=== Begin Enclosure ===
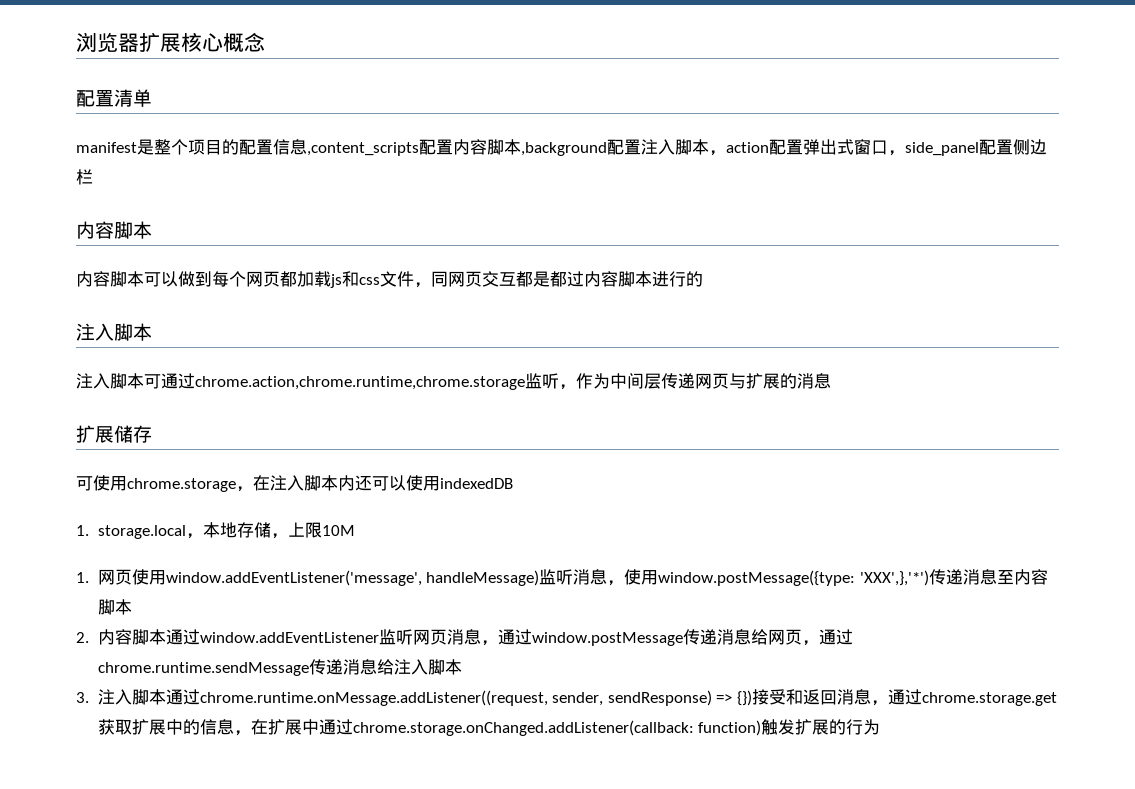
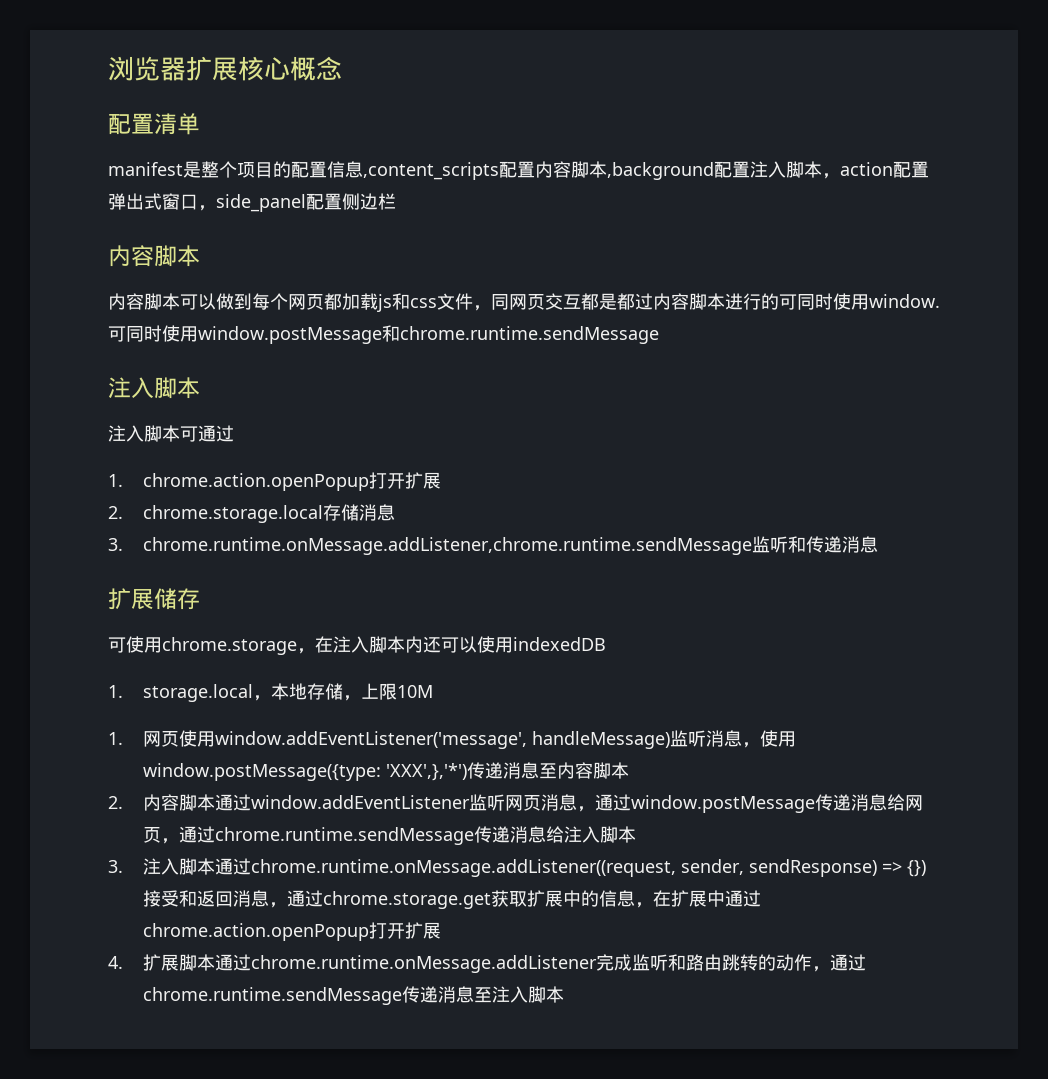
- 内容脚本可以做到每个网页都加载js和css文件，同网页交互都是都过内容脚本进行的
+ 内容脚本可以做到每个网页都加载js和css文件，同网页交互都是都过内容脚本进行的可同时使用window.可同时使用window.postMessage和chrome.runtime.sendMessage
- 注入脚本可通过chrome.action,chrome.runtime,chrome.storage监听，作为中间层传递网页与扩展的消息
+ 注入脚本可通过
+ 1. chrome.action.openPopup打开扩展
+ 2. chrome.storage.local存储消息
+ 3. chrome.runtime.onMessage.addListener,chrome.runtime.sendMessage监听和传递消息
- 3.注入脚本通过chrome.runtime.onMessage.addListener((request, sender, sendResponse) => {})接受和返回消息，通过chrome.storage.get获取扩展中的信息，在扩展中通过chrome.storage.onChanged.addListener(callback: function)触发扩展的行为
+ 3.注入脚本通过chrome.runtime.onMessage.addListener((request, sender, sendResponse) => {})接受和返回消息，通过chrome.storage.get获取扩展中的信息，在扩展中通过chrome.action.openPopup打开扩展
+ 4.扩展脚本通过chrome.runtime.onMessage.addListener完成监听和路由跳转的动作，通过chrome.runtime.sendMessage传递消息至注入脚本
=== End Enclosure ===
Return every line of the data above exactly, and omit all pictures.

*Your response*:
- 内容脚本可以做到每个网页都加载js和css文件，同网页交互都是都过内容脚本进行的
+ 内容脚本可以做到每个网页都加载js和css文件，同网页交互都是都过内容脚本进行的可同时使用window.可同时使用window.postMessage和chrome.runtime.sendMessage
- 注入脚本可通过chrome.action,chrome.runtime,chrome.storage监听，作为中间层传递网页与扩展的消息
+ 注入脚本可通过
+ 1. chrome.action.openPopup打开扩展
+ 2. chrome.storage.local存储消息
+ 3. chrome.runtime.onMessage.addListener,chrome.runtime.sendMessage监听和传递消息
- 3.注入脚本通过chrome.runtime.onMessage.addListener((request, sender, sendResponse) => {})接受和返回消息，通过chrome.storage.get获取扩展中的信息，在扩展中通过chrome.storage.onChanged.addListener(callback: function)触发扩展的行为
+ 3.注入脚本通过chrome.runtime.onMessage.addListener((request, sender, sendResponse) => {})接受和返回消息，通过chrome.storage.get获取扩展中的信息，在扩展中通过chrome.action.openPopup打开扩展
+ 4.扩展脚本通过chrome.runtime.onMessage.addListener完成监听和路由跳转的动作，通过chrome.runtime.sendMessage传递消息至注入脚本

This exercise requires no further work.